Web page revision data

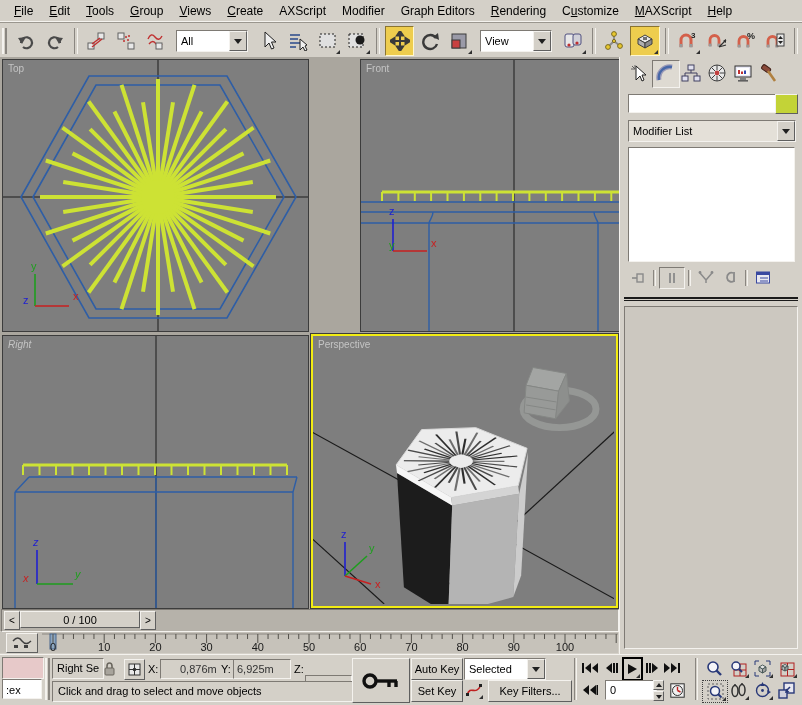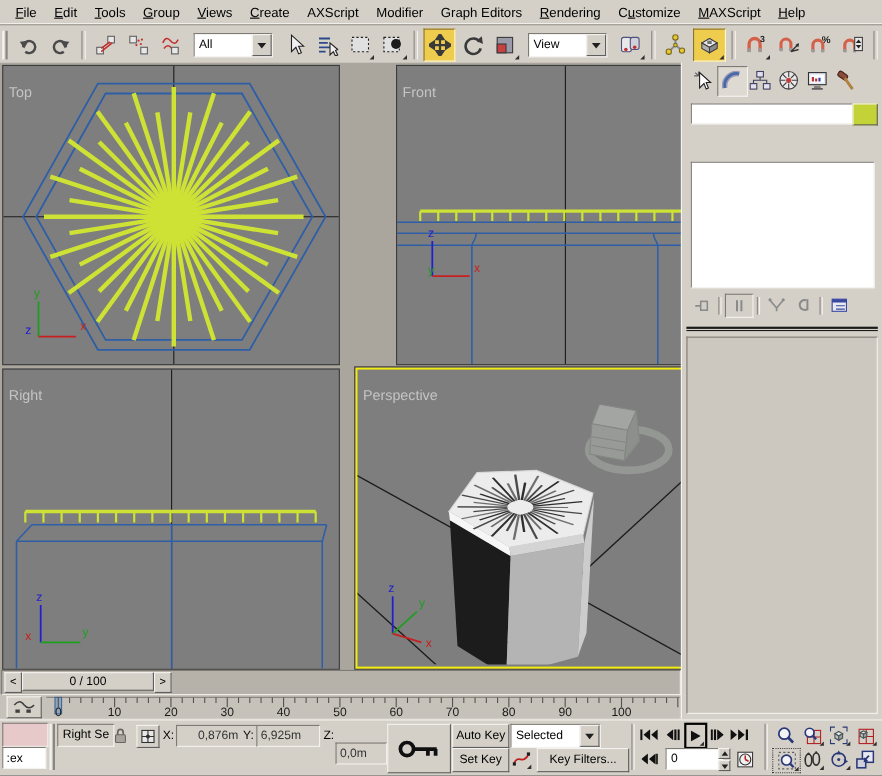--- a/index.html
+++ b/index.html
@@ -31,7 +31,7 @@
   #vpzone{left:0;top:57px;width:619px;height:574px;background:#aaa69e;}
   .vp{position:absolute;background:var(--viewport-bg);border:1px solid #3c3c3c;}
   .vp svg{position:absolute;left:0;top:0;}
-  .vplabel{position:absolute;left:5px;top:16px;color:#c4c4c4;font-size:13px;z-index:5;}
+  .vplabel{position:absolute;left:5px;top:3px;color:#c4c4c4;font-size:10px;z-index:5;}
   #vp-persp{border:2px solid var(--active-border);outline:1px solid #3c3c3c;margin-left:12px;}
   
   #timeslider{left:1px;top:609px;width:616px;height:21px;background:#b6b2aa;border:1px solid;border-color:#7e7a74 #f4f2ee #f4f2ee #7e7a74;}

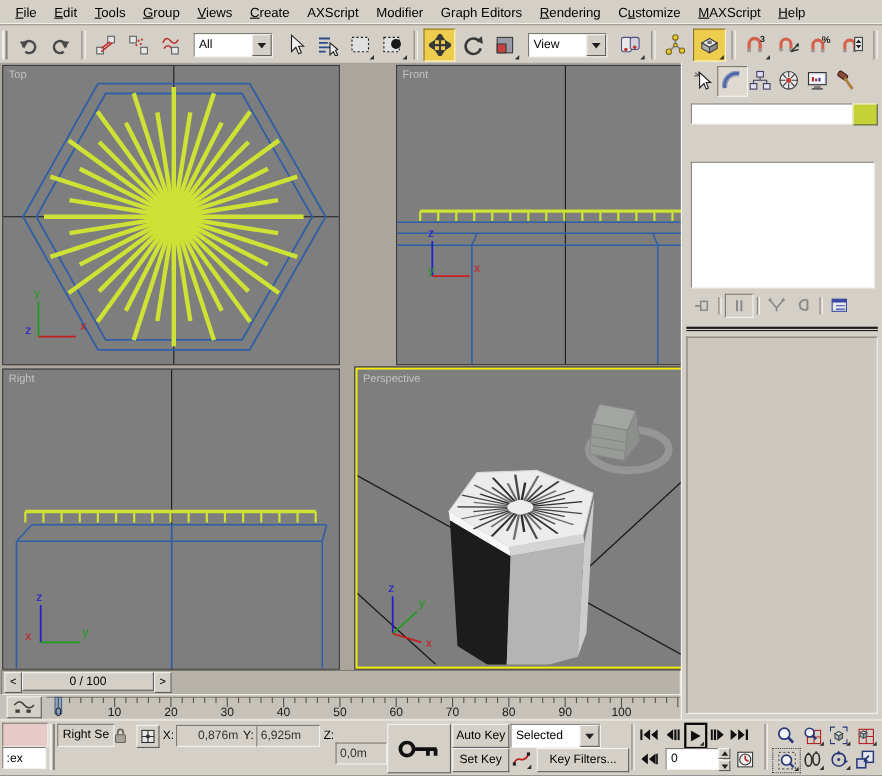--- a/index.html
+++ b/index.html
@@ -597,6 +597,10 @@
     <input class="fieldw abs" style="left: 8px; top: 37px; width: 140px; height: 17px; font-size: 11px; padding: 0px 3px;" value="">
     <div class="abs" style="left:155px;top:37px;width:21px;height:18px;background:var(--swatch-green);border:1px solid;border-color:#f4f2ee #5f5f5f #5f5f5f #f4f2ee"></div>
 
+    <div class="combo abs" style="left:8px;top:63px;width:166px;background:#e4e0d8">
+      <span class="ct">Modifier List</span>
+        <span class="ca"></span>
+    </div>
 
     <div class="fieldw abs" style="left:8px;top:90px;width:165px;height:113px"></div>
 

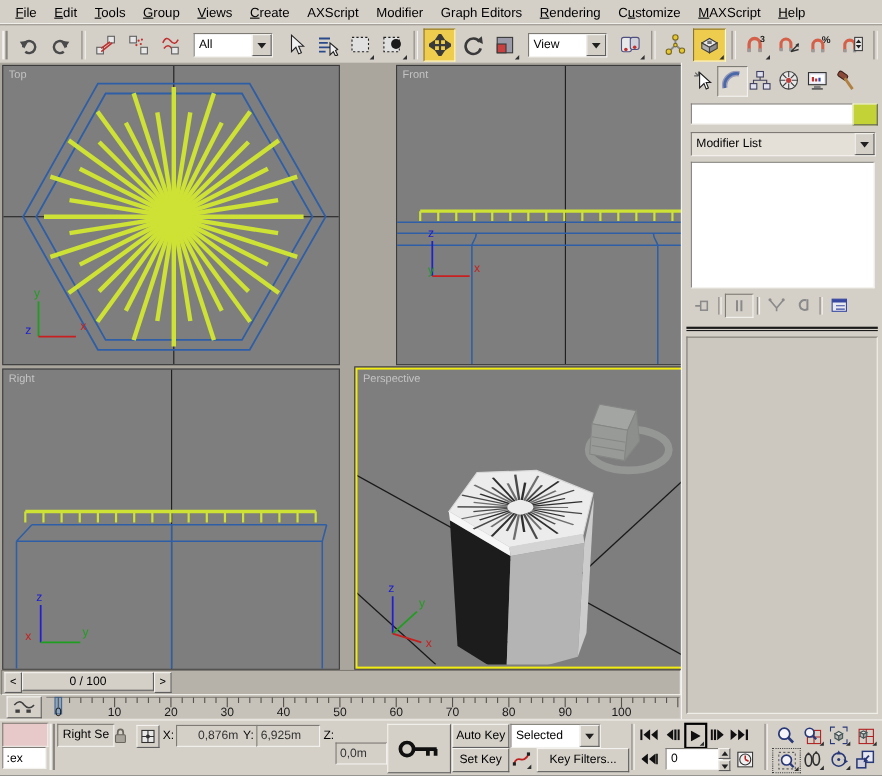--- a/index.html
+++ b/index.html
@@ -340,7 +340,7 @@
       </svg>
     </div>
 
-    <div class="vp" id="vp-right" style="left:2px;top:278px;width:305px;height:272px;">
+    <div class="vp" id="vp-right" style="left:2px;top:278px;width:305px;height:272px;font-style:italic;">
       <div class="vplabel">Right</div>
       <svg width="305" height="272" viewBox="0 0 305 272">
         <line x1="153" y1="0" x2="153" y2="272" stroke="#1c1c1c"></line>

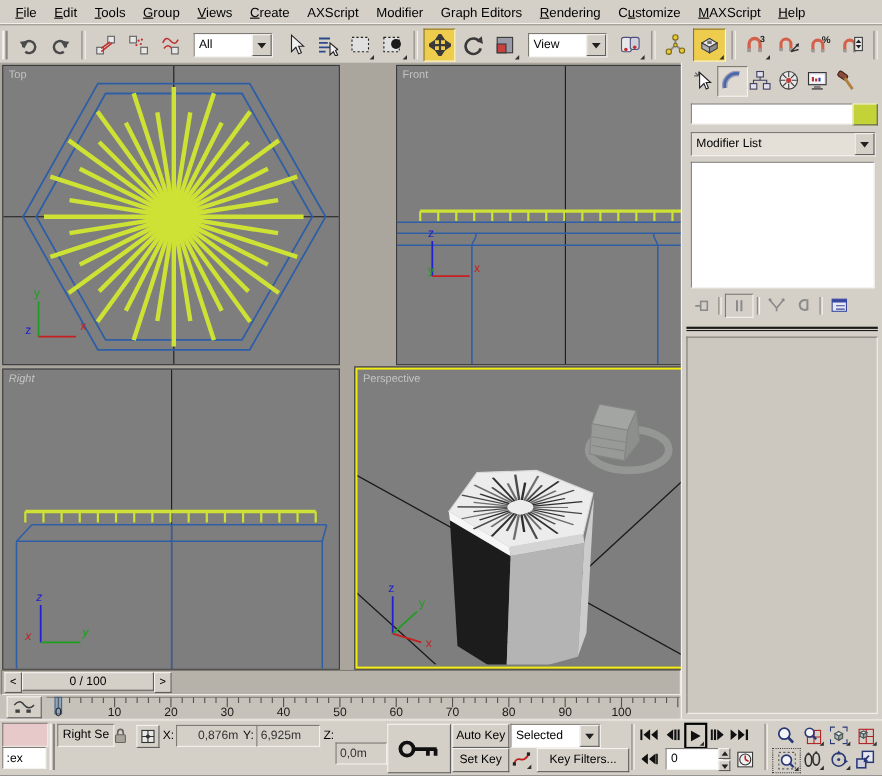--- a/index.html
+++ b/index.html
@@ -32,7 +32,7 @@
   .vp{position:absolute;background:var(--viewport-bg);border:1px solid #3c3c3c;}
   .vp svg{position:absolute;left:0;top:0;}
   .vplabel{position:absolute;left:5px;top:3px;color:#c4c4c4;font-size:10px;z-index:5;}
-  #vp-persp{border:2px solid var(--active-border);outline:1px solid #3c3c3c;margin-left:12px;}
+  #vp-persp{border:2px solid var(--active-border);outline:1px solid #3c3c3c;}
   
   #timeslider{left:1px;top:609px;width:616px;height:21px;background:#b6b2aa;border:1px solid;border-color:#7e7a74 #f4f2ee #f4f2ee #7e7a74;}
   #ts-handle{position:absolute;left:2px;top:1px;height:17px;display:flex;}

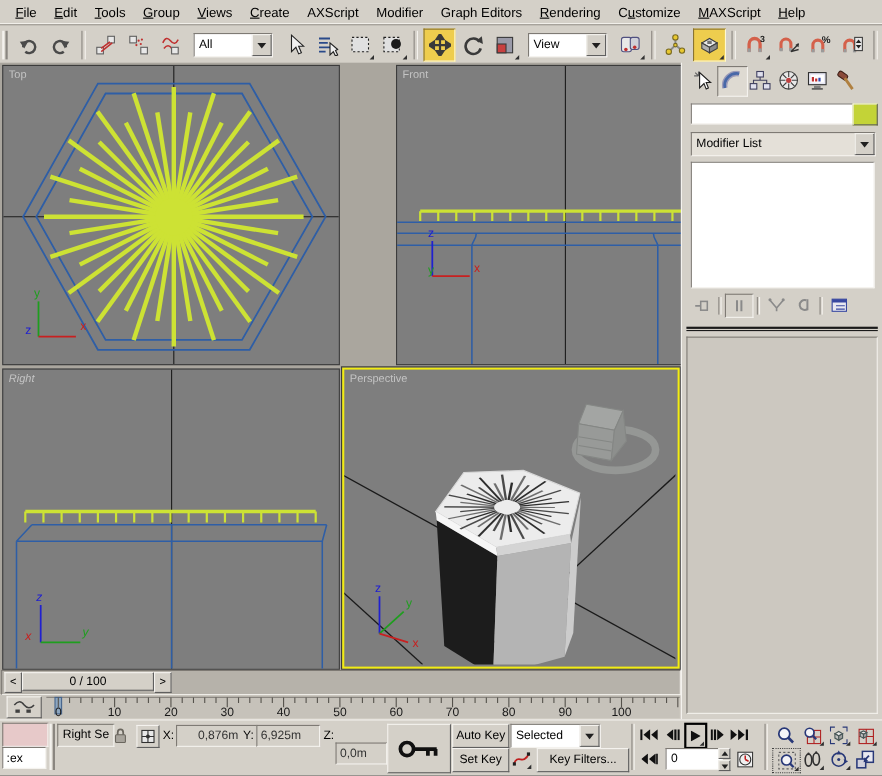--- a/index.html
+++ b/index.html
@@ -672,6 +672,7 @@
     <span class="st-lbl" style="left:294px;top:8px">Z:</span>
     <div class="sunken abs" style="left:305px;top:20px;width:42px;height:18px;line-height:18px;padding-left:3px;color:#333">0,0m</div>
 
+    <div class="sunken abs" style="left:52px;top:26px;width:295px;height:19px;line-height:19px;padding-left:5px;white-space:nowrap;overflow:hidden">Click and drag to select and move objects</div>
 
     <div class="raised btn abs" style="left:352px;top:3px;width:56px;height:43px">
       <svg width="40" height="26" viewBox="0 0 40 26">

DIRECTIONS FOR THIS TASK:
Please say only the number of lines in the data that hold "color".

EXPECTED ANSWER:
7